I mosaici arabi, le gigantesche porte e la piazza in grado di ospitare 80 mila persone impressionano. Tutto è costruito in grande e tutto è bellissimo. Purtroppo non ci è permesso visitare l’interno della moschea.
Torniamo in hotel. Io, ancora un po’ debole mi riposo rimanendo in stanza con Michelangelo, Niccolò e Micky escono per fare un giro per i negozi.
Per cena vogliamo mangiare del pesce, per partecipare anche noi al cenone della vigilia di Natale. Ci consigliano di andare il mercato centrale, un souq coperto costruito a inizio ‘900, famoso per il pesce fresco e chioschi cibo; precisamente ci consigliano Chez Michel Et Hafida. Lì troveremo il pesce migliore e più fresco della città.
Ci fidiamo del suggerimento e andiamo. Essendo sera tanti banchi del pesce sono chiusi o stanno chiudendo, così come i chioschi di cibo.
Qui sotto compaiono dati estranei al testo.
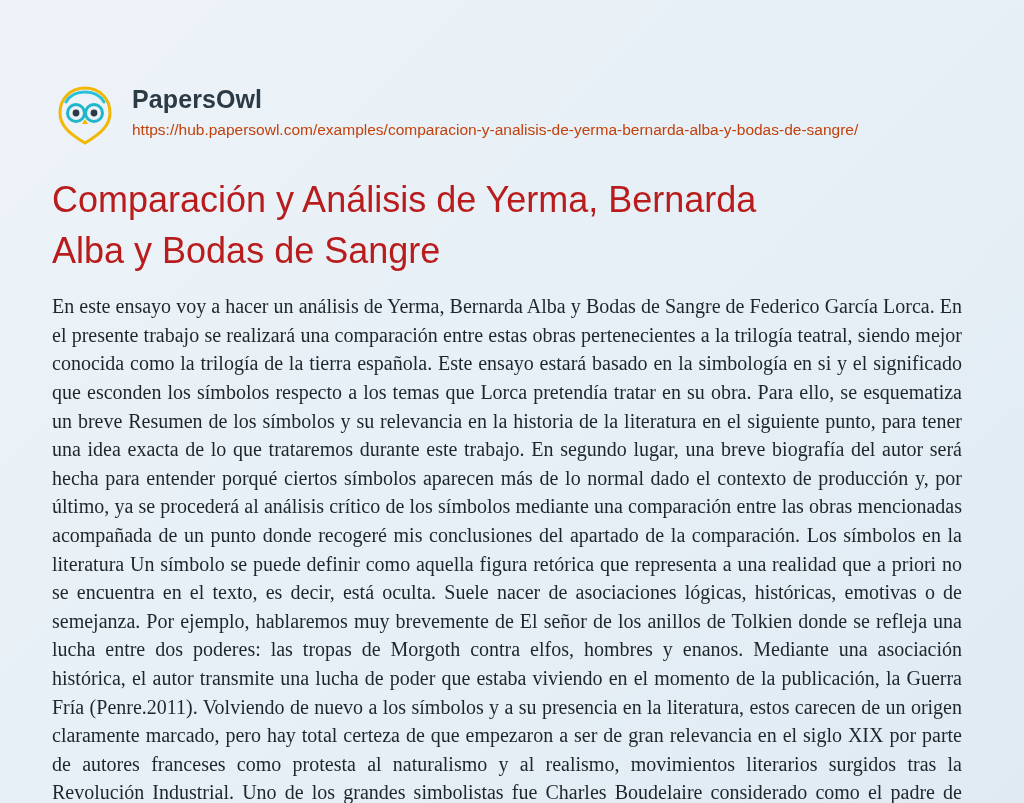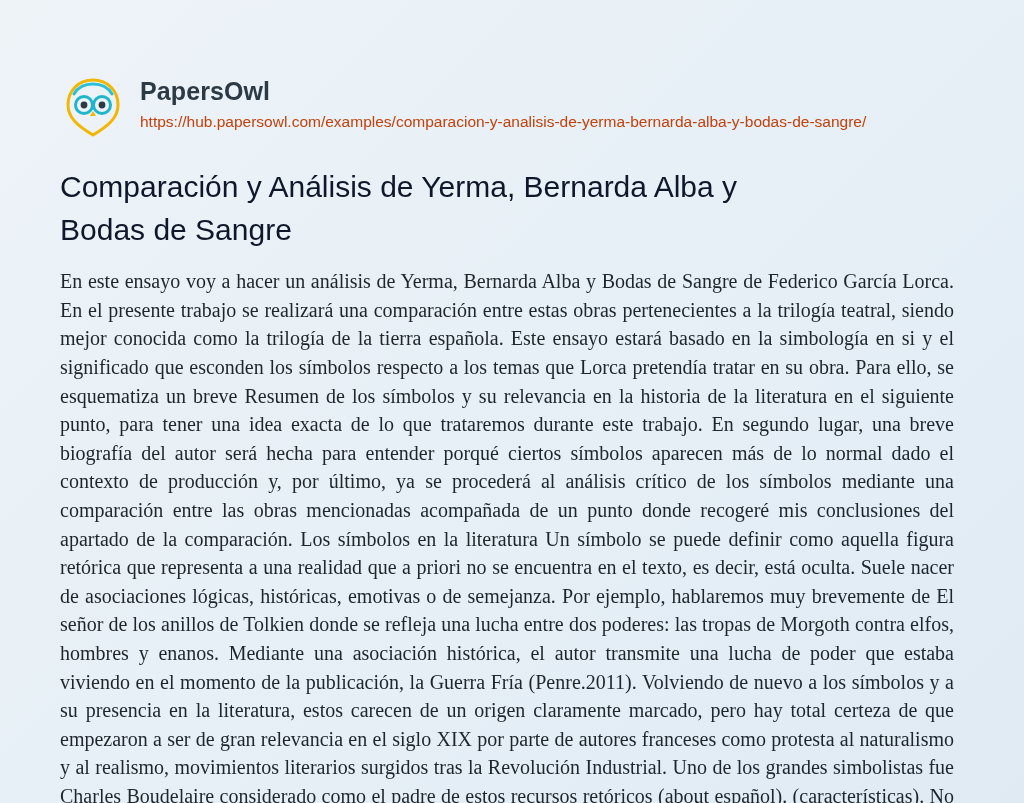--- a/index.html
+++ b/index.html
@@ -11,21 +11,22 @@
     height: 803px;
     background: linear-gradient(135deg, #eef3f8 0%, #e9f1f7 30%, #e6eff6 60%, #dfeaf3 100%);
     font-family: "Liberation Sans", sans-serif;
     overflow: hidden;
   }
   .page {
     position: relative;
     width: 1024px;
     height: 767px;
     box-sizing: border-box;
-    padding: 12px;
+    padding: 4px;
+    margin-top: 16px;
   }
   .header {
     display: flex;
     align-items: flex-start;
     padding: 60px 0 0 48px;
   }
   .logo {
     width: 66px;
     height: 66px;
     flex: 0 0 66px;
@@ -47,22 +48,22 @@
     font-size: 15.5px;
     color: #c2410c;
     line-height: 1.35;
     max-width: 830px;
     word-break: break-word;
   }
   .content {
     padding: 26px 58px 0 48px;
   }
   .doc-title {
-    font-size: 30px;
-    color: #0f172a;
+    font-size: 36px;
+    color: #b91c1c;
     font-weight: normal;
     line-height: 1.42;
     margin: 0 0 16px 0;
     max-width: 720px;
   }
   .doc-body {
     font-family: "Liberation Serif", serif;
     font-size: 20px;
     line-height: 1.43;
     color: #1e262c;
Fortunatamente Chez Michel Et Hafida è aperto. Quattro tavoli di numero in una strada interna al souq buia buia e una cucina a vista non esattamente pulita, non bastano a scoraggiarci, anche se onestamente per il nostro cenone di Natale immaginavamo un ristorante un pochino più elegante, magari che che richiamasse le atmosfere dei primi anni del ‘900.
Ordiniamo una insalata di mare per due, due zuppe di pesce, una paella, una grigliata di pesce e delle verdure grigliate. Il tutto accompagnato da salsine varie. Il tutto per circa quarantadue euro.
Nonostante il posto non sia elegantissimo, la qualità del cibo rispecchia la reputazione del locale.
È ora di rientrare all’hotel de Paris. In camera apriamo uno dei due panettoni e uno dei due pandori, in formato mini, portati dall’Italia. Poi a letto davvero, domani dovrebbe essere una giornata semplice, ma si sa dopo venti chilometri è un viaggio.